Hoy celebramos la Jornada Mundial de los Pobres, que tiene por tema las palabras del salmo “La esperanza de los pobres nunca se frustrará” (Sal 9,19). Mi pensamiento va a cuantos, en las diócesis y parroquias de todo el mundo, han promovido iniciativas de solidaridad para dar concreta esperanza a las personas más desventajadas. Agradezco a los médicos y enfermeras que han prestado servicio en estos días en el Recinto Médico aquí en la Plaza de San Pedro. Agradezco tantas iniciativas en favor de la gente que sufre, de los necesitados, y esto debe manifestar la atención que nunca debe faltar a nuestros hermanos y hermanas. He visto recientemente, hace pocos minutos, algunas estadísticas sobre la pobreza. ¡Hacen sufrir! La indiferencia de la sociedad con los pobres… Recemos.

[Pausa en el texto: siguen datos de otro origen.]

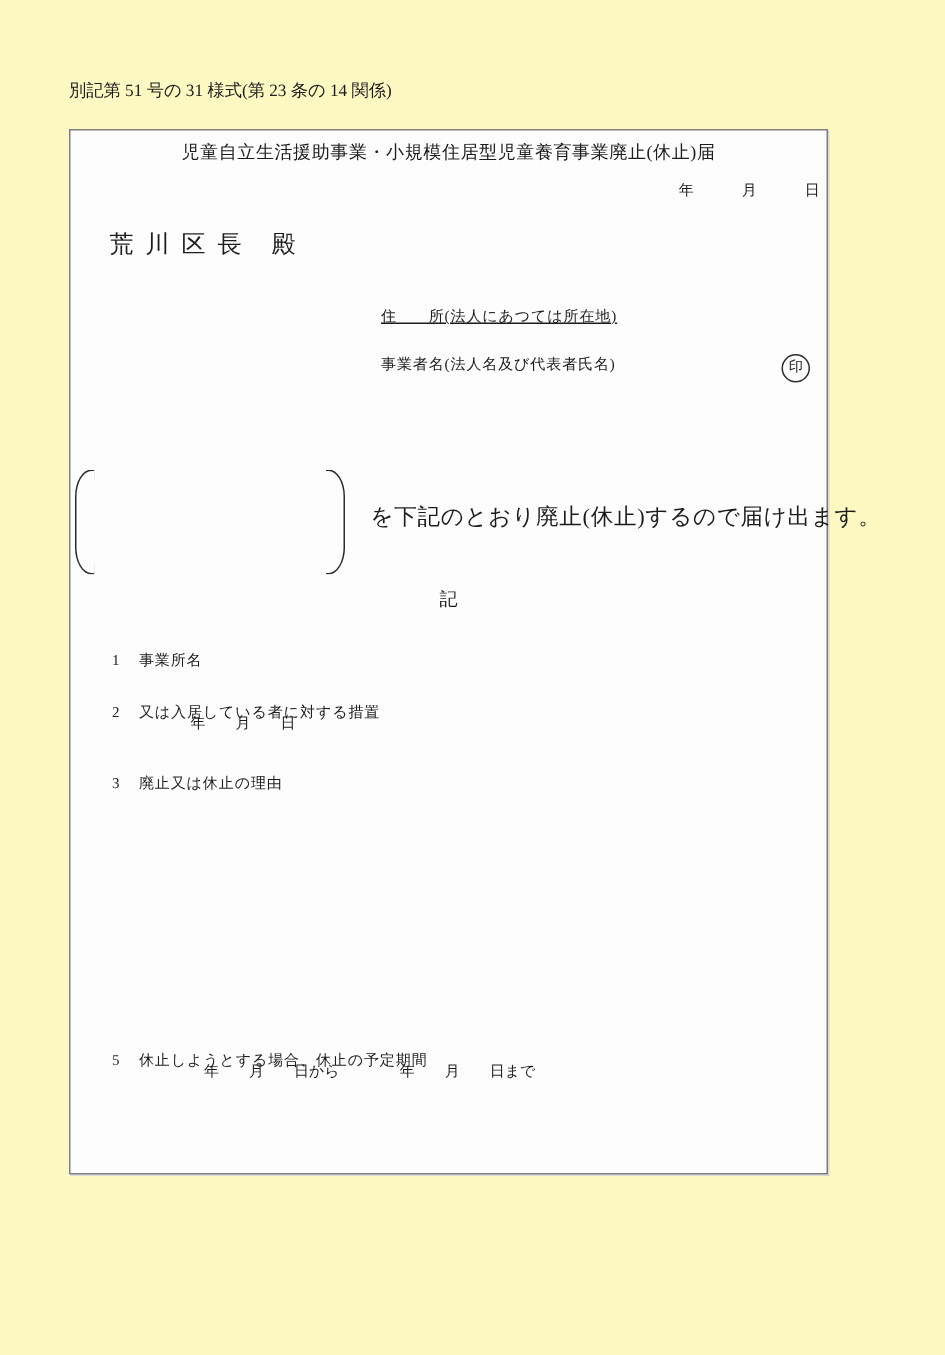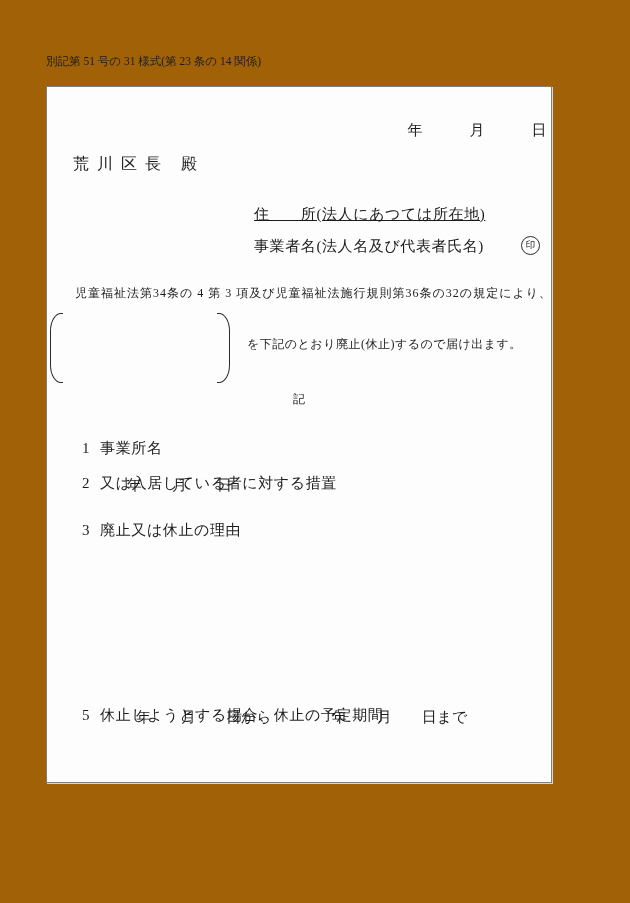--- a/index.html
+++ b/index.html
@@ -12,7 +12,7 @@
     position:relative;
     width:630px;
     height:903px;
-    background:#a16207;
+    background:#fef9c3;
     overflow:hidden;
   }
   .txt{

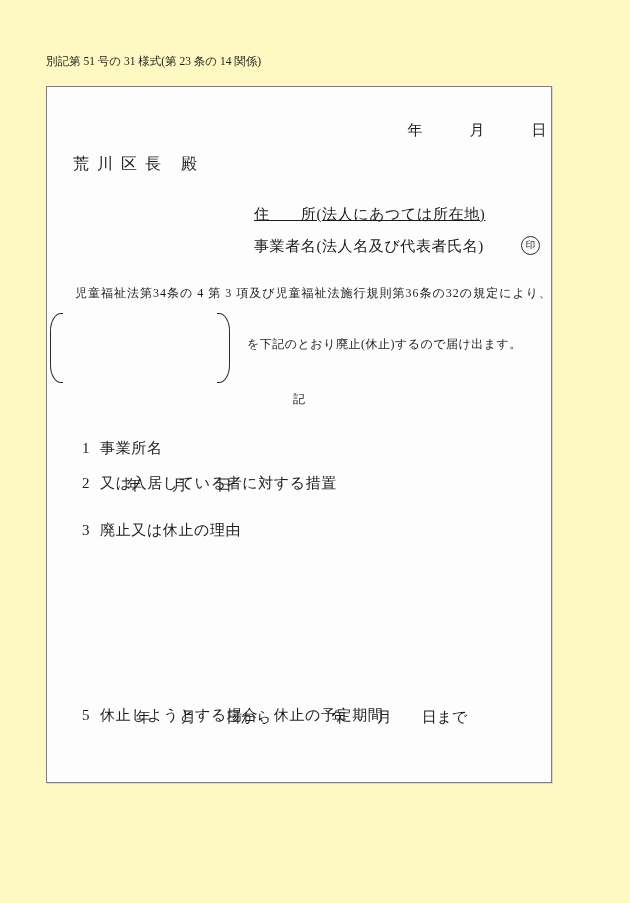--- a/index.html
+++ b/index.html
@@ -125,6 +125,7 @@
 
   <div class="form-box">
 
+    <div class="txt title">児童自立生活援助事業・小規模住居型児童養育事業廃止(休止)届</div>
 
     <div class="txt date-line">年　　　月　　　日</div>
 

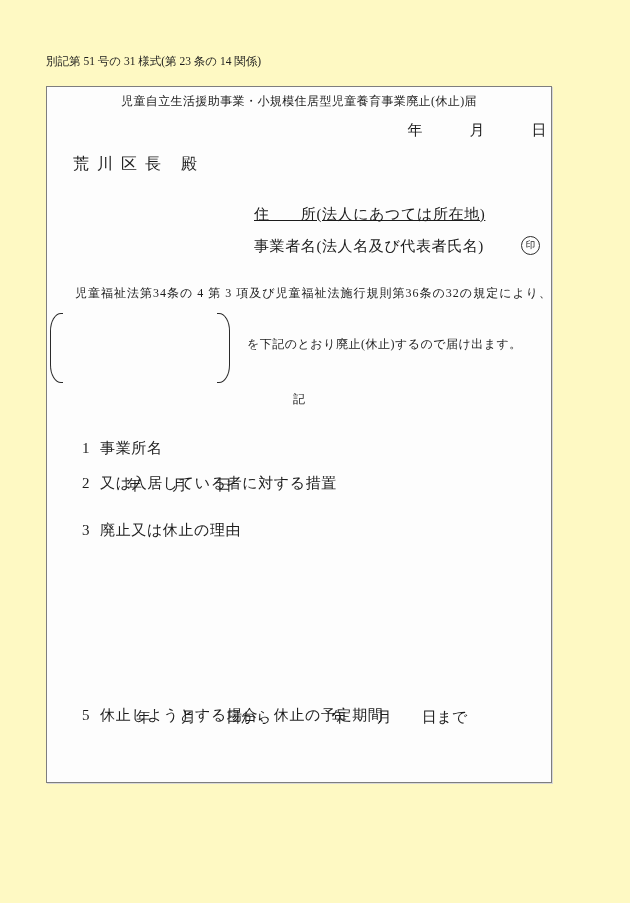--- a/index.html
+++ b/index.html
@@ -17,7 +17,7 @@
   }
   .txt{
     position:absolute;
-    font-size:15px;
+    font-size:10px;
     line-height:1;
     white-space:pre;
   }

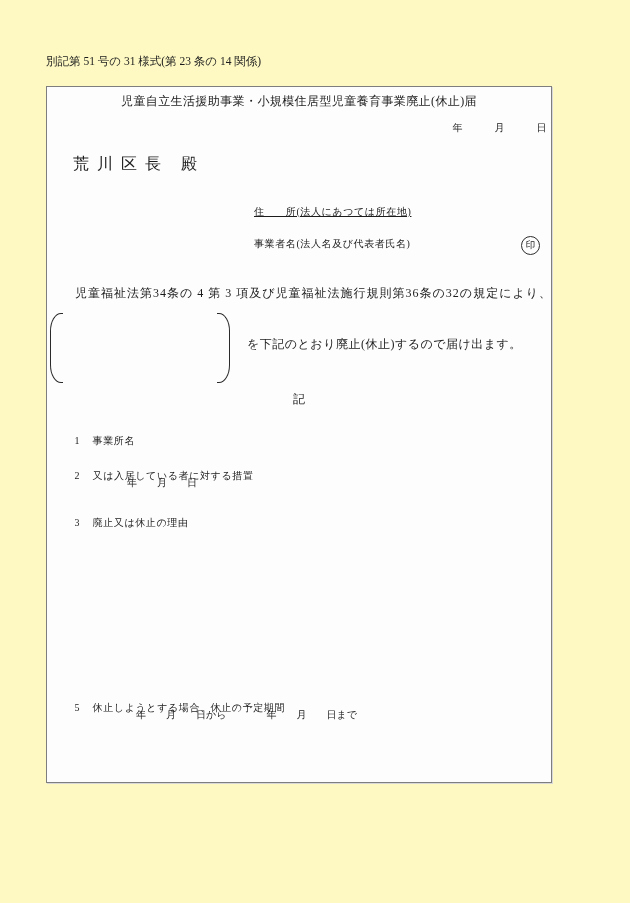--- a/index.html
+++ b/index.html
@@ -139,7 +139,6 @@
       <span>印</span>
     </div>
 
-    <div class="txt legal-1">児童福祉法第34条の 4 第 3 項及び児童福祉法施行規則第36条の32の規定により、</div>
 
     <div class="paren paren-l"></div>
     <div class="paren paren-r"></div>

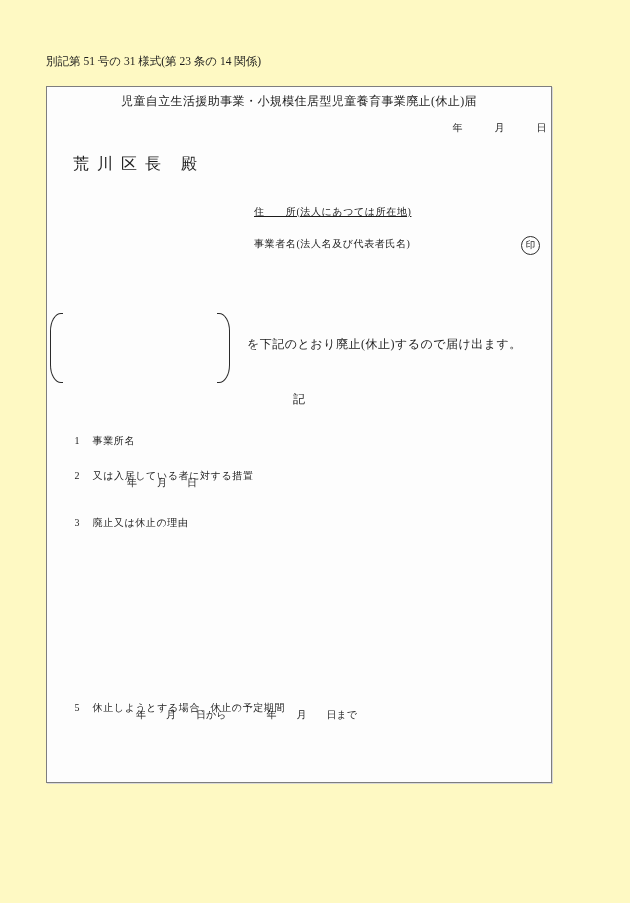--- a/index.html
+++ b/index.html
@@ -94,7 +94,7 @@
   }
   .legal-2{
     left:200px; top:251px;
-    font-size:12px;
+    font-size:15px;
     letter-spacing:.5px;
   }
   .record-heading{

Saludo a todos los peregrinos venidos de Italia y de diversos países. En particular, saludo a la Comunidad Ecuatoriana de Roma, que celebra la Virgen del Quinche; a los fieles de New Jersey y a los de Toledo; a las Hijas de María Auxiliadora provenientes de varios países y a la Asociación Italiana de Acompañantes a Santuarios Marianos del Mundo. Saludo a los grupos de Porto d’Ascoli y de Angri; y a los participantes en la peregrinación de las Escuelas de La Salle de Turín y Vercelli por la clausura del tercer centenario de la muerte de San Juan Bautista de la Salle.
El martes comenzaré el viaje a Tailandia y Japón: os pido una oración por este viaje apostólico. Y deseo a todos un feliz domingo. Por favor, no os olvidéis de rezar por mí. ¡Buen provecho y hasta pronto!